Unas 600 personas marchan en fila india con las manos entrelazadas sobre la nuca bajo la atenta mirada de militares con las armas montadas. Son estudiantes, profesores y personal laboral de la Universidad Técnica del Estado. El oficial al mando ordena sacar a uno de los prisioneros del grupo y le propina una salvaje paliza. Le golpea rostro y cabeza con la pistola, le patea costillas y genitales y le acaba rompiendo las manos a pisotones con sus pesadas botas. La víctima de esa explosión de odio y sadismo es Víctor Jara.
Es el 12 de septiembre de 1973 en Santiago de Chile. El día anterior los militares han dado un golpe de Estado auspiciado por la Administración USA de Nixon, Kissinger y las grandes corporaciones, con la colaboración, muchas veces entusiasta, de oligarquía local, clases acomodadas y Democracia Cristiana. El presidente Salvador Allende, tras un bello, digno, sereno y lúcido mensaje al país, es acribillado a balazos.
La Universidad Técnica del Estado ha sido cañoneada y ametrallada. En su interior no hay nadie armado. Los ocupantes son llevados al Estadio Chile, recinto con capacidad para unas 2.000 personas que ahora hacina a 5.000. Víctor Jara es una de ellas, arrojado en un rincón, con el cuerpo quebrado. Así lo tendrán dos días, sin comer, sólo un huevo crudo que algún compañero le saca a un soldado.
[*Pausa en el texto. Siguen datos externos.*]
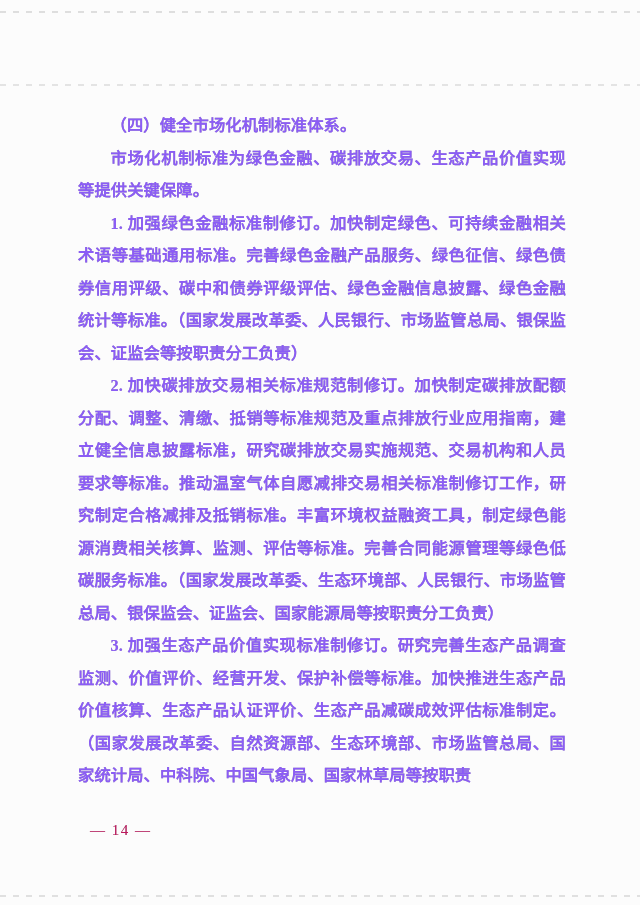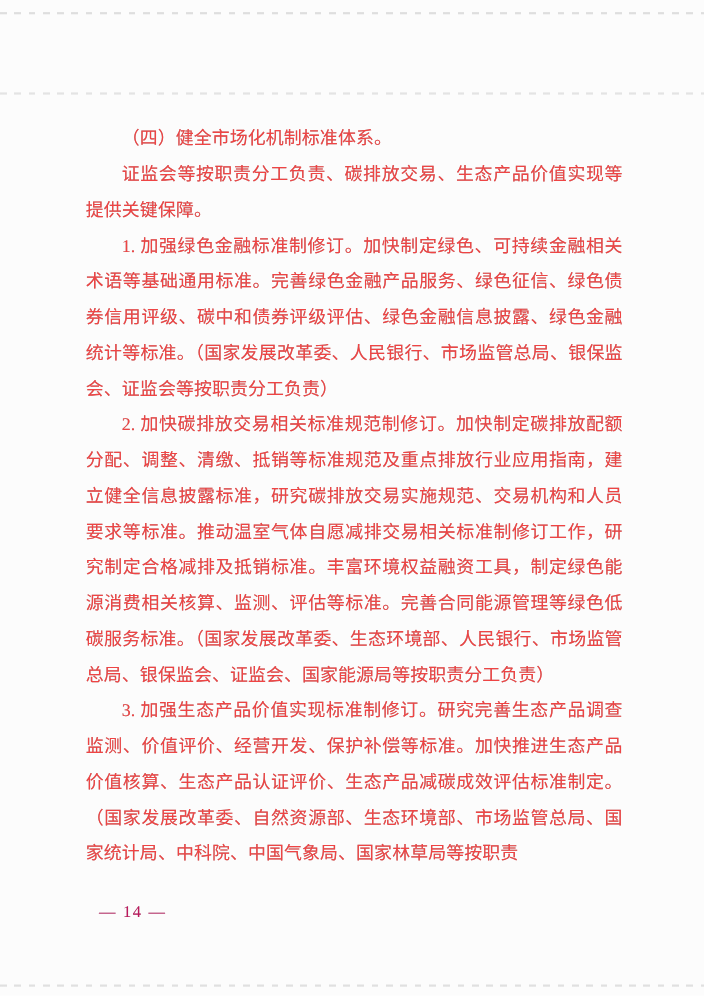"（四）健全市场化机制标准体系。" .para { color: #ef4444 -> #8b5cf6; font-weight: none -> bold }
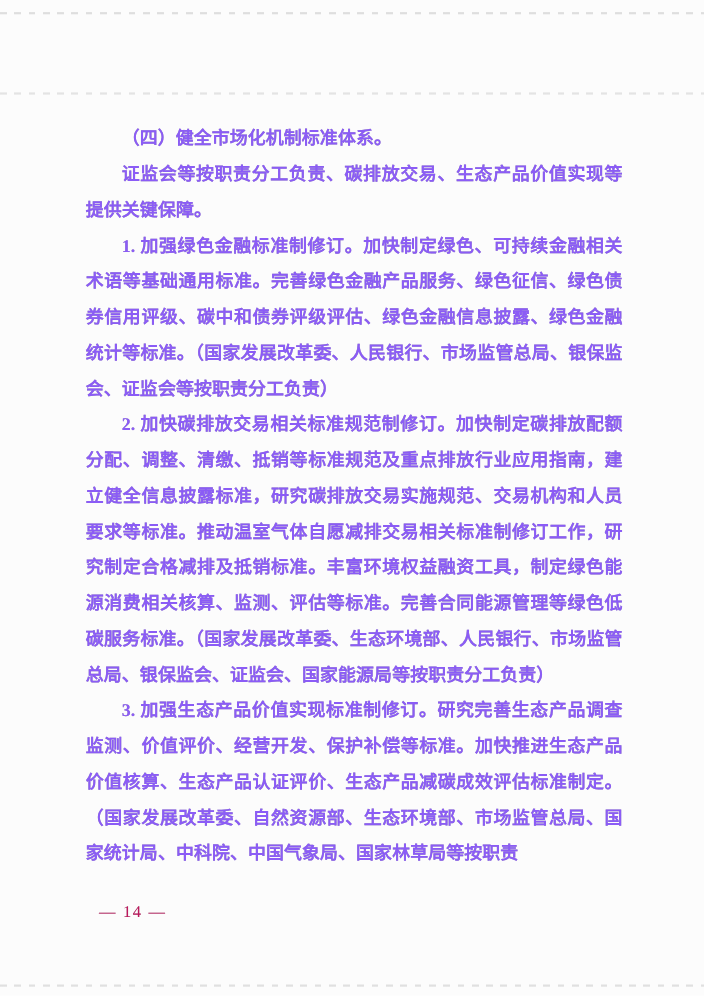"证监会等按职责分工负责、碳排放交易、生态产品价值实现等提供关键保障。" p.para { text: 证监会等按职责分工负责 -> 市场化机制标准为绿色金融 }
Los soldados vuelven a llevarse a Jara y le propinan otra paliza a culatazos antes de hacerle jugar un rato a la ruleta rusa. Luego lo bajan a los subterráneos del recinto y lo acribillan a balazos. La autopsia revela más de 40 impactos. El día 15 sacan su cuerpo para arrojarlo a una fosa común. Una vecina y un trabajador de la morgue reconocen a Jara y consiguen contactar con su esposa y enterrarlo, de manera semiclandestina, en el Cementerio General de Santiago. Pasaron 36 años antes de que el pueblo al que entregó su voz pudiera enterrarlo de una manera digna, con una canción en la garganta.